7. BERT¶

BERT（Bidirectional Encoder Representations from Transformers）是Google于2018年提出的自然语言处理（NLP）预训练模型，通过双向上下文理解和Transformer架构，在多项NLP任务中取得突破性效果。其核心思想是：

预训练+微调：在大规模语料库上预训练通用语言表示，再针对下游任务微调。
上下文敏感：每个词的表示动态依赖整个句子的上下文。

BERT采用的是Transformer的仅编码器（Encoder-only）架构，利用自注意力机制（Self-Attention Mechanism）来捕捉词与词之间的关系。相比RNN和LSTM，Transformer架构能够并行处理输入序列，从而显著提升训练效率。

BERT 模型结构(简单参考)：

BERT模型有base和large两个版本，BERT-base对应的是12层encoder，BERT-large对应的是24层encoder。

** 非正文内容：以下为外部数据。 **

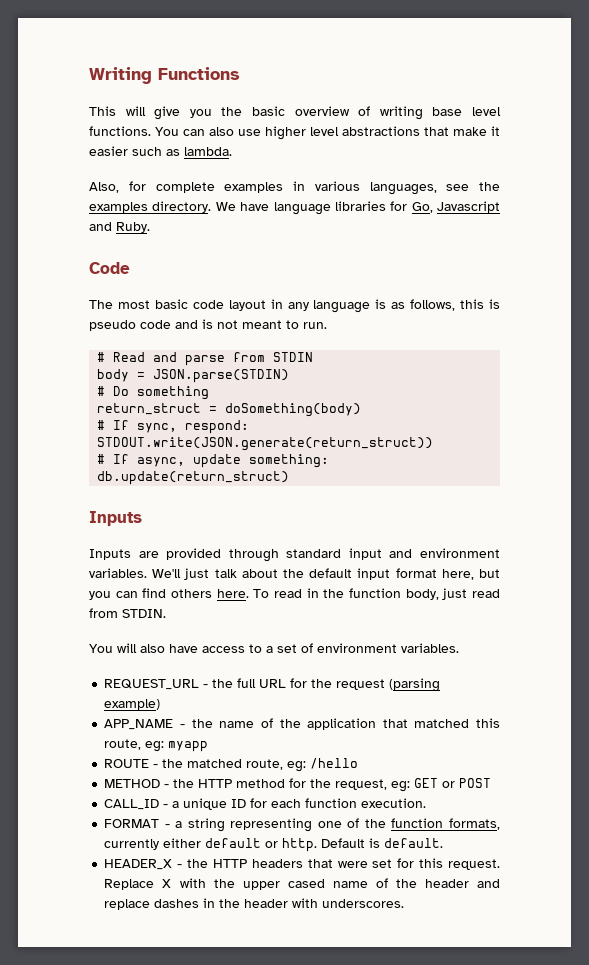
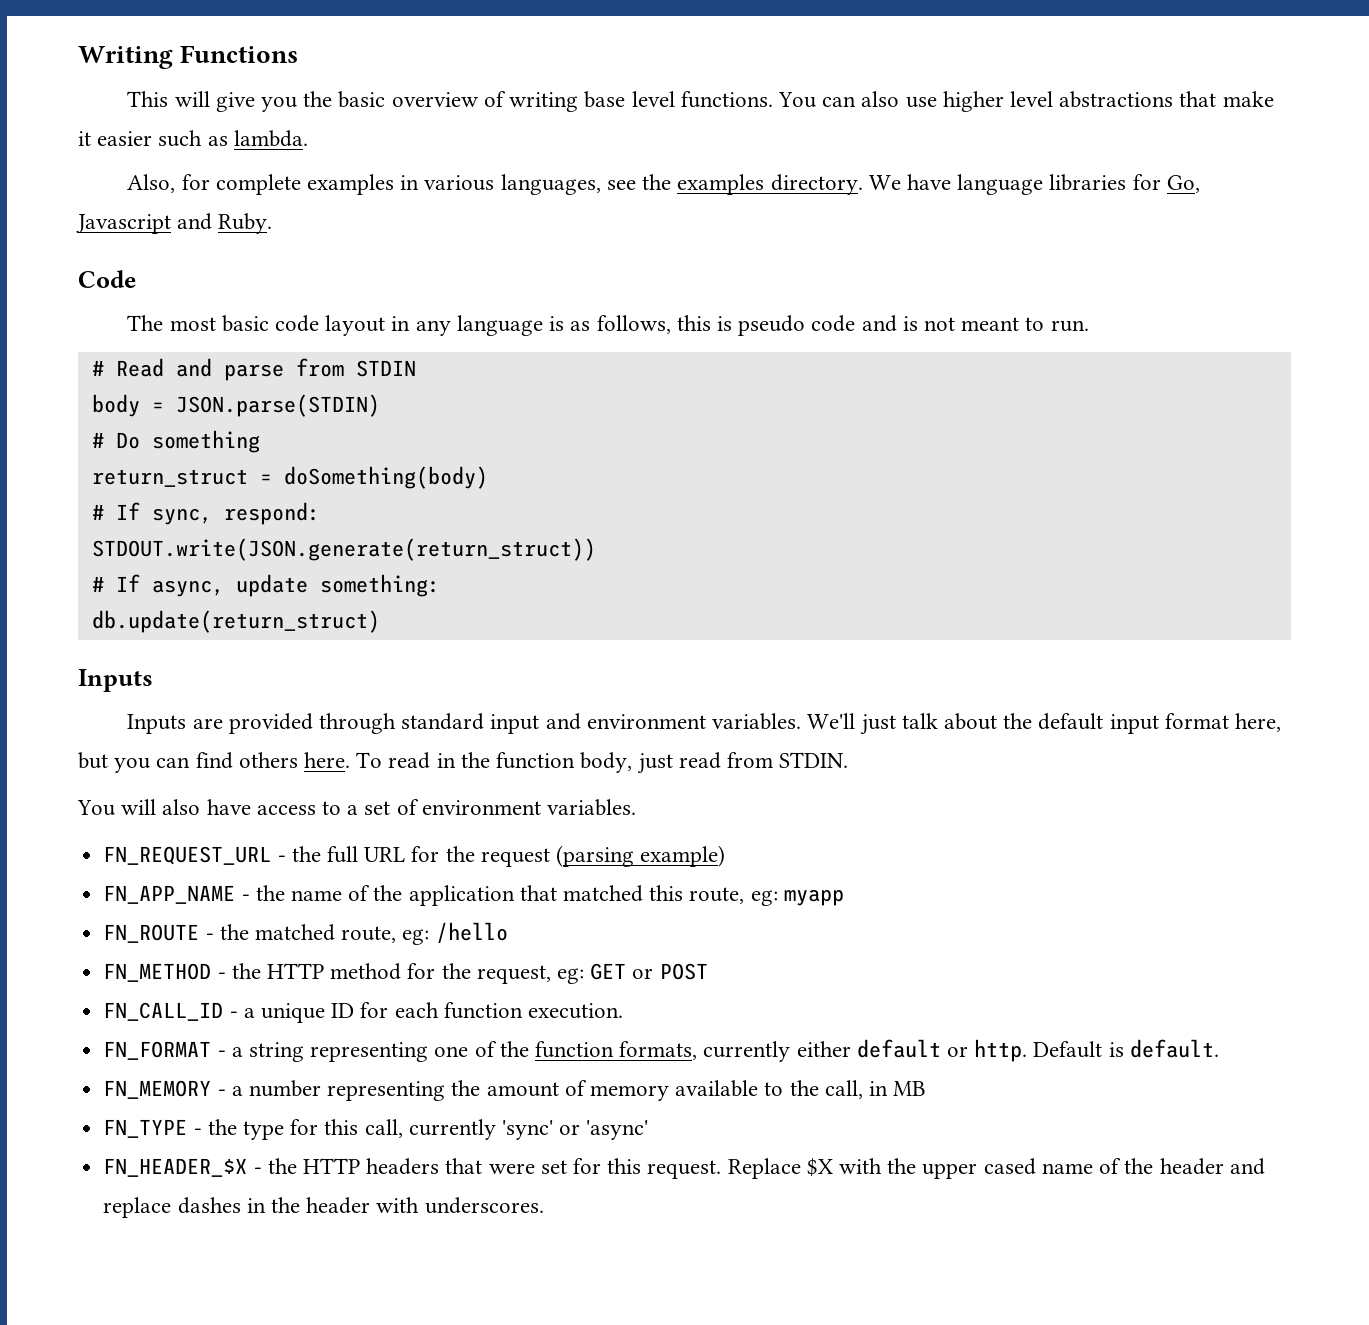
[104,679,200,690] REQUEST_URL -> [103,846,272,865] FN_REQUEST_URL
[104,719,174,730] APP_NAME -> [103,885,236,904] FN_APP_NAME
[104,759,150,768] ROUTE -> [103,924,200,943] FN_ROUTE
[104,779,161,788] METHOD -> [103,963,212,982] FN_METHOD
[104,799,160,810] CALL_ID -> [103,1002,224,1021] FN_CALL_ID
[104,819,160,828] FORMAT -> [103,1041,212,1060] FN_FORMAT
[104,859,173,870] HEADER_X -> [103,1080,927,1101] [103,1119,649,1140] [103,1158,248,1177] FN_MEMORY - a number representing the amount of memory available to the call, in MB // FN_TYPE - the type for this call, currently 'sync' or 'async' // FN_HEADER_$X
[162,879,172,888] X -> [806,1158,833,1177] $X

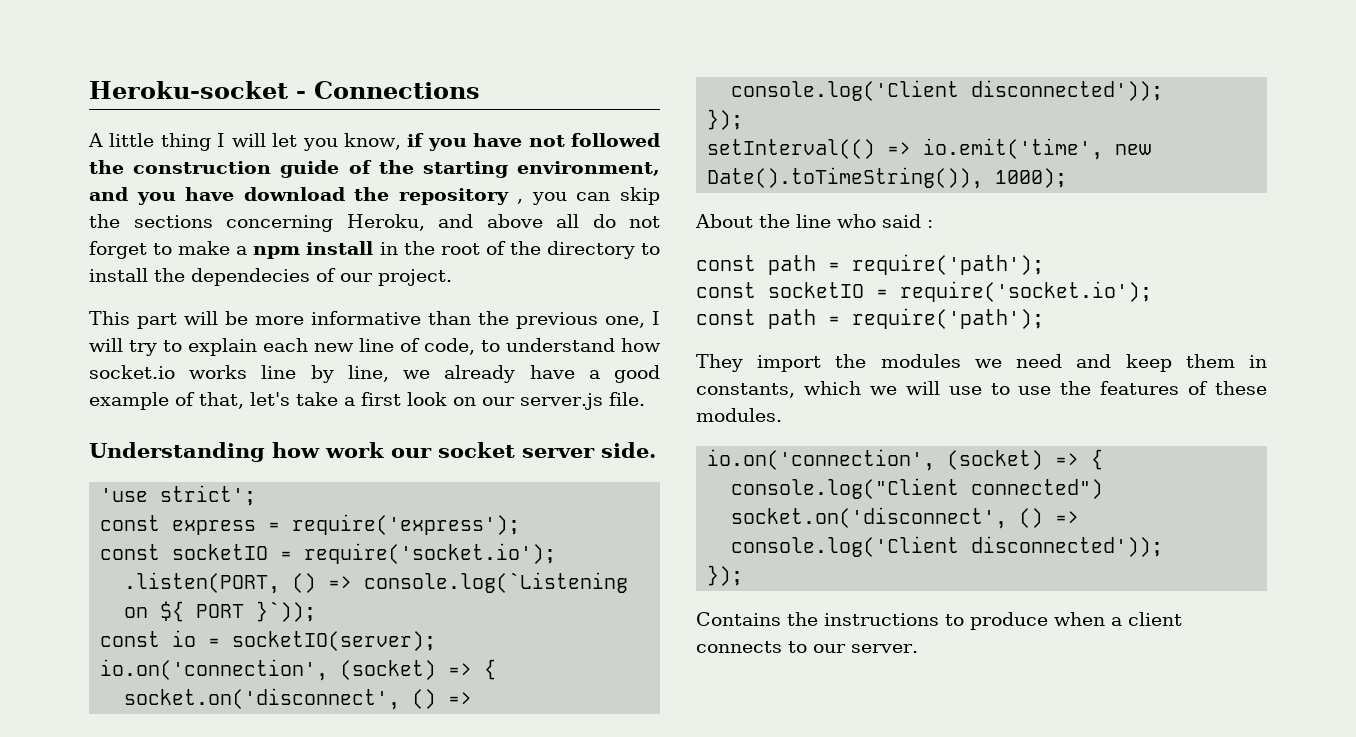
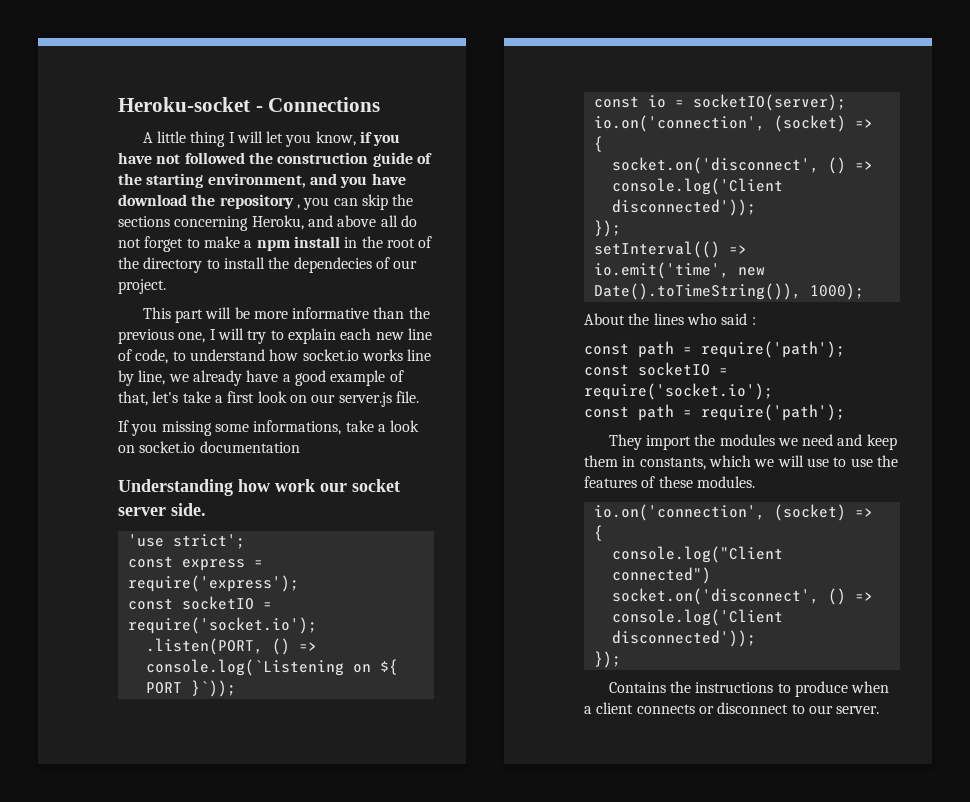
(645, 399) none -> [118,420,420,436] [118,441,300,453] // If you missing some informations, take a look on socket.io documentation
[796,214,831,228] line -> [653,313,684,325] lines
(782, 647) none -> [698,702,789,714] or disconnect

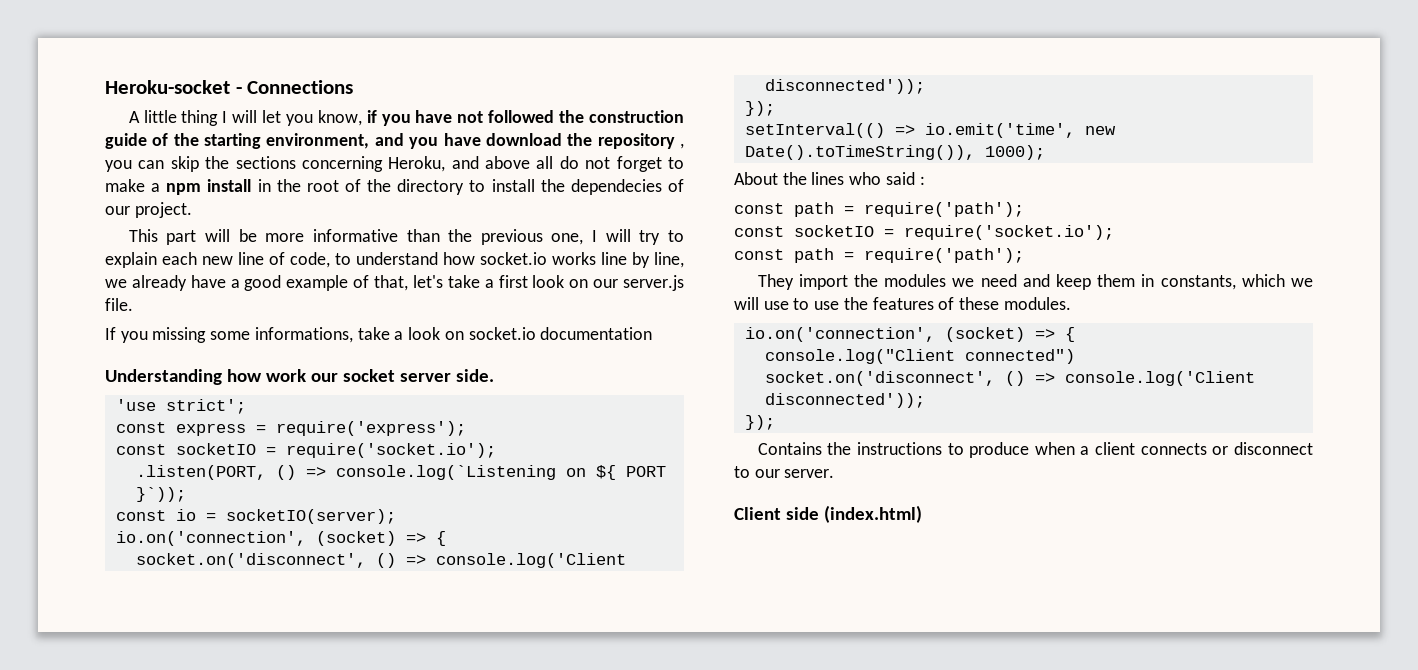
(880, 710) none -> [734,505,922,523] // Client side (index.html)

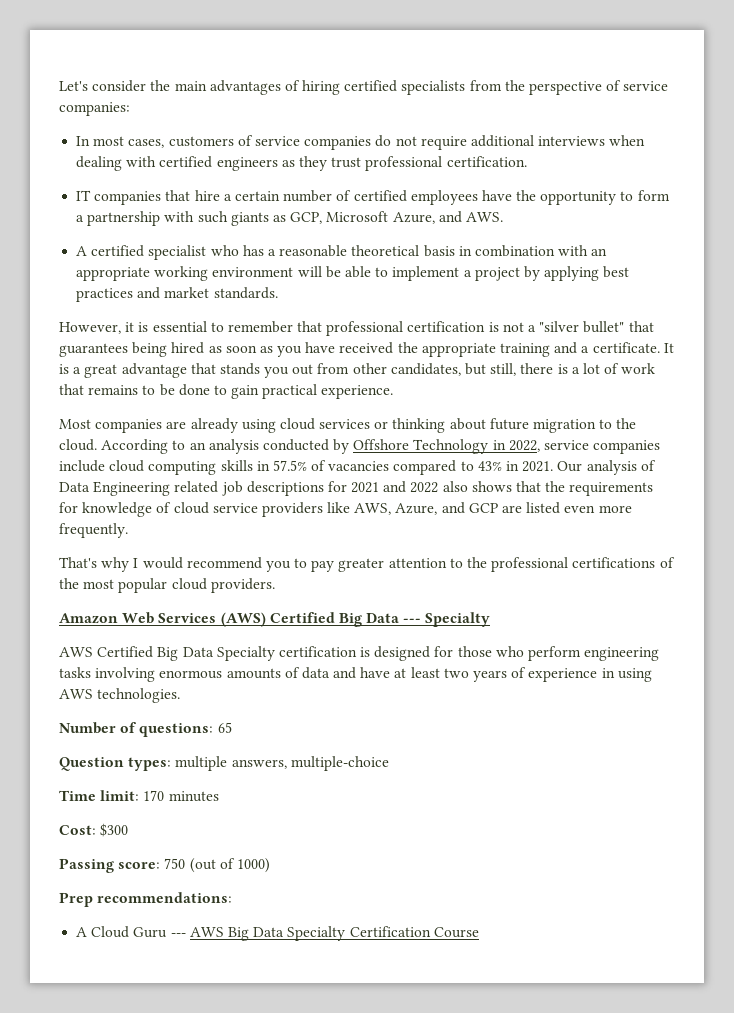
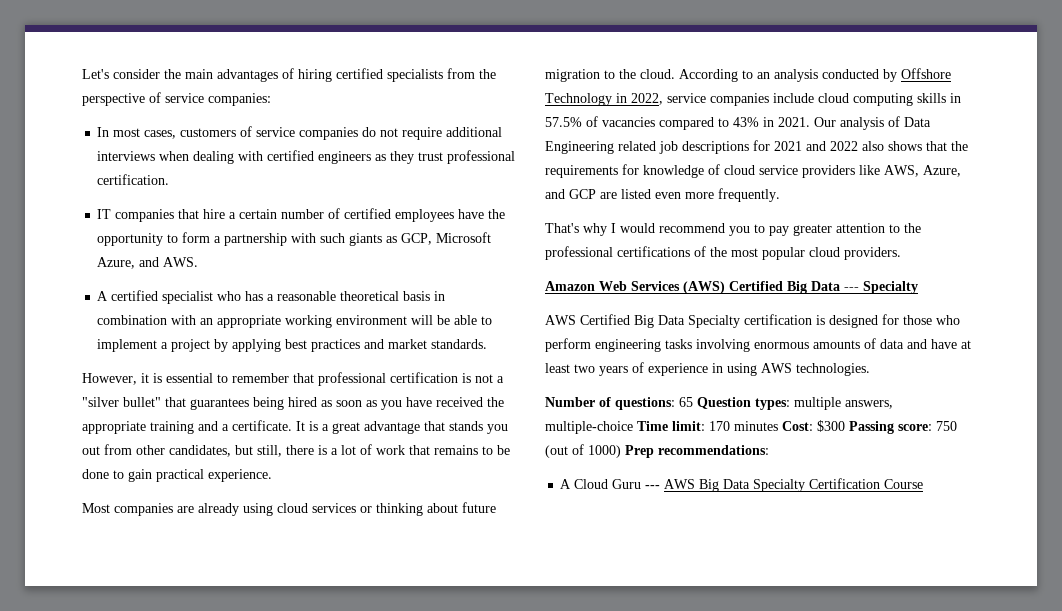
(232, 727) // -> (693, 402) none
(389, 763) // -> (633, 427) none
(219, 796) // -> (778, 426) none
(129, 830) // -> (845, 426) none
(270, 865) // -> (621, 451) none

详细请查看：https://arxiv.org/abs/1810.04805

github仓库：https://github.com/google-research/bert

本章节将简单测试BERT的预训练任务：掩码语言模型（Masked Language Model, MLM），然后部署到鲁班猫板卡上。

7.1. BERT简单使用¶

创建一个环境，然后安装transformers等相关库。

# 创建一个名称为tansformer的环境
conda create -n tansformer python=3.10
conda activate tansformer

# 参考命令
pip install --upgrade transformers

测试 google-bert/bert-base-uncased 的预训练任务MLM。

bert_test.py¶

from transformers import pipeline
unmasker = pipeline('fill-mask', model='bert-base-uncased')
unmasker("The man worked as a [MASK].")

(tansformer) llh@llh:/xxx$ python test.py
# 省略................
[{'score': 0.4167886972427368, 'token': 3000, 'token_str': 'paris', 'sequence': 'the capital of france is paris.'},
{'score': 0.07141676545143127, 'token': 22479, 'token_str': 'lille', 'sequence': 'the capital of france is lille.'},
{'score': 0.06339266151189804, 'token': 10241, 'token_str': 'lyon', 'sequence': 'the capital of france is lyon.'},
{'score': 0.04444749280810356, 'token': 16766, 'token_str': 'marseille', 'sequence': 'the capital of france is marseille.'},
{'score': 0.030297206714749336, 'token': 7562, 'token_str': 'tours', 'sequence': 'the capital of france is tours.'}]

测试查看输出特征：

bert_test1.py¶

from transformers import BertTokenizer, BertModel

# 加载预训练模型和分词器
tokenizer = BertTokenizer.from_pretrained('bert-base-uncased')
model = BertModel.from_pretrained('bert-base-uncased')

# 输入处理
inputs = tokenizer("Hello, BERT!", return_tensors="pt")

# 前向传播
outputs = model(**inputs, output_hidden_states=True)

# 输出
last_hidden_states = outputs.last_hidden_state  # (batch_size, seq_len, hidden_dim)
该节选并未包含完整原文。